And from here it only gets worse. One detailed law study found that bankruptcy laws, specifically Chapter 13, implicitly favor a certain profile, an “ideal debtor,” who is usually White and married. Most bankruptcy laws tend to favor wealth over income, ownership over renting, formal dependents over informal dependents, and straight married couples, all of which have significantly higher rates among Whites. Before 2005, Black people who filed for bankruptcy filed for Chapter 13 nearly 50% of the time, compared to less than 25% by Whites. A study found that when all other factors are equalized (identical financial cases), lawyers are twice as likely to steer Black clients toward Chapter 13 than they are White clients. The study could find no other cause besides racism in all forms: conscious, unconscious, structural, and institutional. This push toward Chapter 13—where one’s race is far more often a determining factor as compared to Chapter 7—compounds the effect of the already racist terrain of bankruptcy law.

Black people are also 20% more likely to have their Chapter 13 cases dismissed by a judge. This discrimination has had a major impact on many Black debtors—they often avoid the option of bankruptcy altogether and seek other solutions: hiding, adopting aliases, refusing to pay, or relying on highly predatory fringe financial services. It may appear at first glance that BAPCPA actually began to equalize the playing field across race and gender by introducing the fairly objective “means test,” but it has, on the contrary, continued the trend of favoring wealth over income and made the whole process more intimidating and more expensive.

The banks, government, and media would have you believe that people file for bankruptcy to scam the system, or because they are financially irresponsible. This is, of course, nonsense. Elizabeth Warren made her career by clarifying these myths around bankruptcy: most bankruptcies are simply not caused by financial carelessness but by life’s misfortunes such as unexpected joblessness, illness, or divorce. The major social reason for the rise in bankruptcy over the decades has been the rise in consumer debt burdens, and the major reasons for the rise in these debts are wage stagnation, the elimination of caps on interest, and massive public sector service cuts. The line of argument advanced by the credit industry ignores the source of the debt to begin with: in a time of vulnerable work markets and mass cuts in basic social services, most people have no choice but to accrue debt to simply survive.

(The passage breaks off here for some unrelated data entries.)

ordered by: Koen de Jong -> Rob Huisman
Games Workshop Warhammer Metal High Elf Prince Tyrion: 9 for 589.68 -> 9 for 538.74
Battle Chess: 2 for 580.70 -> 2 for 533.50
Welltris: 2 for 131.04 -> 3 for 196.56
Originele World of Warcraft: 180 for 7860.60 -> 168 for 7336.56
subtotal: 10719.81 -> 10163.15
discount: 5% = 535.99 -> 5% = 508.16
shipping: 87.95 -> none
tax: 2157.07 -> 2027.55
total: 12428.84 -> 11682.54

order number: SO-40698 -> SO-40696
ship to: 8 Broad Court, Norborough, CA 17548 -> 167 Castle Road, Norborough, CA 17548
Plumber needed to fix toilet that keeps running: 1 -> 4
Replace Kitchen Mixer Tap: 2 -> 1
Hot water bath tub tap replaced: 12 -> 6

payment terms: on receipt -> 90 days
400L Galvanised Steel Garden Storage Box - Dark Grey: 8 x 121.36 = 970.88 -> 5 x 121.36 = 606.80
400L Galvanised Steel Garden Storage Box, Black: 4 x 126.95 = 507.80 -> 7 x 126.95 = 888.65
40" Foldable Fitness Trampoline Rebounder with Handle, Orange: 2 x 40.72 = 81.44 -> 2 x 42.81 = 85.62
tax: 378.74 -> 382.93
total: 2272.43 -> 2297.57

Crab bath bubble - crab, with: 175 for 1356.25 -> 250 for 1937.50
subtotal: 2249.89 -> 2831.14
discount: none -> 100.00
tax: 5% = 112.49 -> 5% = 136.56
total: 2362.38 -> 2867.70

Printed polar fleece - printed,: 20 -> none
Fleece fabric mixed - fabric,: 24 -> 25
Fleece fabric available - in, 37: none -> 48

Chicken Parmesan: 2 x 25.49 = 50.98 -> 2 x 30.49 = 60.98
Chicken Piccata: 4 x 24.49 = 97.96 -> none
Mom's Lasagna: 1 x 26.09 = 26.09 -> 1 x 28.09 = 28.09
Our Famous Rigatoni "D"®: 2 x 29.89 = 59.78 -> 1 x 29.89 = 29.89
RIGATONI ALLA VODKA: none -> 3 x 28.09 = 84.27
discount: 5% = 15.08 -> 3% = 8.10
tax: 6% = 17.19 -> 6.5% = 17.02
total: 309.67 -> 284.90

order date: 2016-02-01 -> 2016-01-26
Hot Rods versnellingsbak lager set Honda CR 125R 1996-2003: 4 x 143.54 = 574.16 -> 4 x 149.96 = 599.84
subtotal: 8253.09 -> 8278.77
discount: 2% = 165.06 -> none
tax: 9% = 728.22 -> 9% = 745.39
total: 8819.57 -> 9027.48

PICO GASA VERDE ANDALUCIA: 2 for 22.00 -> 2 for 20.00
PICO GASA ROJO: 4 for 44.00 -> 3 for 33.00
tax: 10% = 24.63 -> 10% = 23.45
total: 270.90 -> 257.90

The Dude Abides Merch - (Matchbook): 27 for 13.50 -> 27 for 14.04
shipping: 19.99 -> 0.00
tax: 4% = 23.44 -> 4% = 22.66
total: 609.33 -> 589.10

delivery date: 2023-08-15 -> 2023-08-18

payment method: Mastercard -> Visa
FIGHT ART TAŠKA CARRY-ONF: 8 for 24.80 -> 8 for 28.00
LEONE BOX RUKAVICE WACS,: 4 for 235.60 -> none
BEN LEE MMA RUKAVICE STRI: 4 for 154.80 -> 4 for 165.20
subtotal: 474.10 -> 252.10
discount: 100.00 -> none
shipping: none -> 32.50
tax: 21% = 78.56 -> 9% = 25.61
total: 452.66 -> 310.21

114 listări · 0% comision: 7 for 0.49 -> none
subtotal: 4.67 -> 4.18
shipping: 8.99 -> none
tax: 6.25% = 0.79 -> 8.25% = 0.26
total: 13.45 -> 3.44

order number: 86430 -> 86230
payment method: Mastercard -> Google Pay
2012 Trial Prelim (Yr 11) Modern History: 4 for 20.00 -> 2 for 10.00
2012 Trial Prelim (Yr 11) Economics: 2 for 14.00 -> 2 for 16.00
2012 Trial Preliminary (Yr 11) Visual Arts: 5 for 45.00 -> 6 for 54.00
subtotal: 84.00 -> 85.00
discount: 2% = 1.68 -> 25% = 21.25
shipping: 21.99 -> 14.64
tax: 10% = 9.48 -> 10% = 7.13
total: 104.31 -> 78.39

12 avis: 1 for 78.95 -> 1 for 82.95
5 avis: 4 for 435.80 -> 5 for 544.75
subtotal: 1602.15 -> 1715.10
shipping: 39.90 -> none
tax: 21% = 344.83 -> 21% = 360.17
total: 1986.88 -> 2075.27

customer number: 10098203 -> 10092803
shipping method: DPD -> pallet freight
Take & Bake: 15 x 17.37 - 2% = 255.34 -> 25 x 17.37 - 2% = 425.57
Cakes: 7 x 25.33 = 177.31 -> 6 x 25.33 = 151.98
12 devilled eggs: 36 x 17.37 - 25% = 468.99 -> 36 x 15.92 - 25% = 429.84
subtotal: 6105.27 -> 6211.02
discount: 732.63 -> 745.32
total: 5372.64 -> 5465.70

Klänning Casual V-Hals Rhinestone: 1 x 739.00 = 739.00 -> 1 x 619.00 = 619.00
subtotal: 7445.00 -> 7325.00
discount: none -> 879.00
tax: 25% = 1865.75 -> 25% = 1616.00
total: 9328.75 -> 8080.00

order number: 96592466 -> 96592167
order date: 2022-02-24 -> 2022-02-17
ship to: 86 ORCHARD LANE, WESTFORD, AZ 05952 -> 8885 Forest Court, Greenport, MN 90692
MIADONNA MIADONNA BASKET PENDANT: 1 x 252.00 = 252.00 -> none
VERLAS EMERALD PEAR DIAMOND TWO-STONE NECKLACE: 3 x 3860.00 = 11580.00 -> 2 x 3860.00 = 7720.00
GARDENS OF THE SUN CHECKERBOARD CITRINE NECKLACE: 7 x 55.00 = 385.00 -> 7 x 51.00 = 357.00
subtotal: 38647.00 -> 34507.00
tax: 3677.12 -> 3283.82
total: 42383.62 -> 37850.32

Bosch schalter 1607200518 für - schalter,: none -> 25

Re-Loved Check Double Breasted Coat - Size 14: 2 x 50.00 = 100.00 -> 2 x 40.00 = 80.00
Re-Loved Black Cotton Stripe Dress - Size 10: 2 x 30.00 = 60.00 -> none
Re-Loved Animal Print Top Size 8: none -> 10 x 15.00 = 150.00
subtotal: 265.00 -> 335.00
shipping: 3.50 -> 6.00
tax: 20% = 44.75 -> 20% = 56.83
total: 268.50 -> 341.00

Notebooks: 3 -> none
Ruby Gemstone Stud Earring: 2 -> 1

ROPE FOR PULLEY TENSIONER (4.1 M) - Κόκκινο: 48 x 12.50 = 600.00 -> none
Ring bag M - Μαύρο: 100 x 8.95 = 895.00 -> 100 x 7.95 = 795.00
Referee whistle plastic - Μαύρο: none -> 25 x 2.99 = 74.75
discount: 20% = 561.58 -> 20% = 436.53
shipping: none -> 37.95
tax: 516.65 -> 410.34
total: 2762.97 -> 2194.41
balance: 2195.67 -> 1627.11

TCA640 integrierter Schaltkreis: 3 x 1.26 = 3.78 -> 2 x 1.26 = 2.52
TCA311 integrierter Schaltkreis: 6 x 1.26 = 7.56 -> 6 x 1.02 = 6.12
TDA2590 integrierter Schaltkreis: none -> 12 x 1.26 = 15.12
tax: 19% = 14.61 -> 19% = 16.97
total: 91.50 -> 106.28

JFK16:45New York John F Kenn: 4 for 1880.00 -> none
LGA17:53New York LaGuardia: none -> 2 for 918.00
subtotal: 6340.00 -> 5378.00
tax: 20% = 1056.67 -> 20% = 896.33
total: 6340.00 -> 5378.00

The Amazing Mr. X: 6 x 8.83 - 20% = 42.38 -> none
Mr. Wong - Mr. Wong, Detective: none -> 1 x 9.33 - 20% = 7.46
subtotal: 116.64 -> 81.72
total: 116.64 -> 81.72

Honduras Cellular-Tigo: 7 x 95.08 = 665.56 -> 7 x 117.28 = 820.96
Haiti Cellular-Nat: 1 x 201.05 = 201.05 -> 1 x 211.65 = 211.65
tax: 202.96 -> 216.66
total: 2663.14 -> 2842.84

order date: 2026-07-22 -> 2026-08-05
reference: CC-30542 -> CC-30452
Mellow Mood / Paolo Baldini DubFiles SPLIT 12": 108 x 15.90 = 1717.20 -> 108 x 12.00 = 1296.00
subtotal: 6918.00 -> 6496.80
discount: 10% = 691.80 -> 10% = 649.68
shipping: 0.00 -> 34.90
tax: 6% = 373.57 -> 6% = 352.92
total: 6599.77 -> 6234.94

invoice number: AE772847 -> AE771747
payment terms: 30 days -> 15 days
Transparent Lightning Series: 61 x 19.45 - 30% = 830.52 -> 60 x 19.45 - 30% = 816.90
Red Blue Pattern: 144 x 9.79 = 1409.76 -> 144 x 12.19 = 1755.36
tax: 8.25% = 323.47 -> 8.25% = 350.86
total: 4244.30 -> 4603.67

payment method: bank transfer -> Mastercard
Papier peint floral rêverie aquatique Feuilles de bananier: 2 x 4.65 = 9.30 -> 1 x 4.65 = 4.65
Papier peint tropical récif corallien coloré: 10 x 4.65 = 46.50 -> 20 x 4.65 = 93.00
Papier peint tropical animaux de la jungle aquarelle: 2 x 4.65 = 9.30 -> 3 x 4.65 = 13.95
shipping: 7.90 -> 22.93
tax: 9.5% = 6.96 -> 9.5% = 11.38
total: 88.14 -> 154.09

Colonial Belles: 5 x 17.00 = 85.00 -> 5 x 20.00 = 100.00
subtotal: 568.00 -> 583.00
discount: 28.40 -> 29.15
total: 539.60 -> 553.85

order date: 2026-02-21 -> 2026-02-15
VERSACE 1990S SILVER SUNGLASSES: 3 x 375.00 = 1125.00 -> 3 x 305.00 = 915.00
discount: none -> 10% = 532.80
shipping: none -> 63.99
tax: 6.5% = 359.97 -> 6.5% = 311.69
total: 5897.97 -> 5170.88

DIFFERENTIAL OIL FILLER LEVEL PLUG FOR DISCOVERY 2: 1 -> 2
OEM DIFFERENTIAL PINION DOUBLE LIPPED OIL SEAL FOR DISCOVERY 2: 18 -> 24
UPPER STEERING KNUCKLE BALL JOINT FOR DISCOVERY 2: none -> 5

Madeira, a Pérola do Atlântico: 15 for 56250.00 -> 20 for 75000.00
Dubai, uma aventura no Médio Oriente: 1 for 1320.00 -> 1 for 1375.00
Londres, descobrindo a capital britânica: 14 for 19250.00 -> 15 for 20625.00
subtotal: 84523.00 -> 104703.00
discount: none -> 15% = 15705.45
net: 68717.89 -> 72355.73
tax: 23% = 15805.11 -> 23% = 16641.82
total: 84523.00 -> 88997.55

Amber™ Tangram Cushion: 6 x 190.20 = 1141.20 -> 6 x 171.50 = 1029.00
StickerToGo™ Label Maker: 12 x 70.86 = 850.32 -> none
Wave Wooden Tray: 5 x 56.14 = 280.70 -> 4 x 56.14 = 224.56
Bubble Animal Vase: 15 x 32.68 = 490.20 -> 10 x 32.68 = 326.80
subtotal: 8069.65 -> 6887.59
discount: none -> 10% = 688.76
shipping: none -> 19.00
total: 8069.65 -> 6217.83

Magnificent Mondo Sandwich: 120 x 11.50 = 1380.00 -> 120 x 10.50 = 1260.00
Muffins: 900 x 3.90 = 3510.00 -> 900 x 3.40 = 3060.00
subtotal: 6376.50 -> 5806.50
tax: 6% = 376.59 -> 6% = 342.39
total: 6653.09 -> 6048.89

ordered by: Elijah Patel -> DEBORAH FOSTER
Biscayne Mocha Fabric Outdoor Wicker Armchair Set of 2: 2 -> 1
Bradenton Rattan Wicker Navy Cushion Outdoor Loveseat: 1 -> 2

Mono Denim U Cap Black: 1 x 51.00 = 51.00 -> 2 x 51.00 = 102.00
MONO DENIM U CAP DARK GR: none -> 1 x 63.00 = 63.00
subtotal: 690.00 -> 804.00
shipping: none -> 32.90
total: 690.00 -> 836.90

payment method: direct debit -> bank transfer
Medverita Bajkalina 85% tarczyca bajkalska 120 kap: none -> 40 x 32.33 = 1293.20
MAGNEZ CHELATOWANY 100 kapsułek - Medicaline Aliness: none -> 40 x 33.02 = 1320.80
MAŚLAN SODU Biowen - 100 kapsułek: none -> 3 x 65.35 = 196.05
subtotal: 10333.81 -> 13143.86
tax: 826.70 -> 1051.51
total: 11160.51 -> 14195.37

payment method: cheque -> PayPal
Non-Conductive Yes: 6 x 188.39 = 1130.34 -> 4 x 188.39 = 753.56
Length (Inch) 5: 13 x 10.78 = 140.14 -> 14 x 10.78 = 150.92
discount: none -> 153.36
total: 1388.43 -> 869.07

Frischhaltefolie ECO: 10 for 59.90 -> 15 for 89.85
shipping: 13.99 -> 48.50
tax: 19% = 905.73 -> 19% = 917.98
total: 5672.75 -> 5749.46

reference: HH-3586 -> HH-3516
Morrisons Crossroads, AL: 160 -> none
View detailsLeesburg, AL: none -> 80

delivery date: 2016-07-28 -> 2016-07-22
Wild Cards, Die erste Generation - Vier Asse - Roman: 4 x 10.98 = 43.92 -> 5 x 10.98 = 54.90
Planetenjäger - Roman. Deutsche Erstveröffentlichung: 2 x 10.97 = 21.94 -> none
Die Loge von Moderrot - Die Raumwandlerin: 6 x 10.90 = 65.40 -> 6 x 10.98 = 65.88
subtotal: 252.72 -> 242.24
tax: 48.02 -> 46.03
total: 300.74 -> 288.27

There has been a lot of talk about the role of medical debt in bankruptcies in the past few years—and for good reason. A whopping 62% of personal bankruptcies are traceable to medical debt. But it is not the only factor. Bankruptcy is not “caused” by any one type of debt. Most individuals and families filing for bankruptcy have auto debt, credit card debt, mortgage debt, student debt, and medical debt. The debt burden that households have been forced to take on is getting harder and harder to bear, such that mass bankruptcies and default in this system seem to be structurally inevitable, especially if bankers continue to force us to take loans that we cannot pay.

It would be a mistake to think that the U.S. bankruptcy laws and proceedings are fair across lines of gender, race, and class. In terms of gender, it’s a complicated story. While the rates of bankruptcy filings are far higher for women, especially single and divorced mothers, they also benefit from the structure of bankruptcy laws. Individuals with child support obligations (usually men) who declare Chapter 7 are freed up to then satisfy these obligations, since consumer debt can be discharged but child support cannot. However, after the 2005 Act, bankruptcy became more difficult for everyone, including both single mothers and those with child support obligations. All of this raises the question: why are so many single mothers (especially women of color) declaring bankruptcy? And instead of looking for policy solutions or resorting to moral chiding, how can we avoid these situations of indebtedness in the first place? We haven’t seen these questions asked in any serious public forum.

In addition, there have been several reports in the last decade about the connection between race and bankruptcy. Anyone connecting the dots between race, predatory lending, and the 2008 financial crisis shouldn’t be surprised by these results. Neil Ellington, executive vice president of a credit counseling agency in Raleigh, North Carolina, had this to say on the matter of race and bankruptcy: “The same underlying issues that created the problem in mortgage lending, with minorities paying higher interest rates than their white counterparts having the same loan qualifications, are present in all financial fields.”

So how bad is it? One study, focused on a neighborhood in Chicago, found that the rate of filings by Blacks is triple that of their White counterparts. The underlying cause isn’t well documented, but it’s not hard to guess: Black people have been systematically targeted by financial predators. Beyond predatory lending, people of color are targeted by fierce debt reduction schemes, rescue scams, and shady financial products promising to save them from their debt burdens.

Anyone contemplating bankruptcy or struggling with debt is likely to confront dubious operators. Worst of all are the characters who advertise on late-night TV or on the web offering debt-relief schemes. Google the term “debt relief” for examples. In the words of a Manhattan-based attorney who handles many bankruptcy cases, “I’ve never seen one that was legitimate.” Avoid them at all costs.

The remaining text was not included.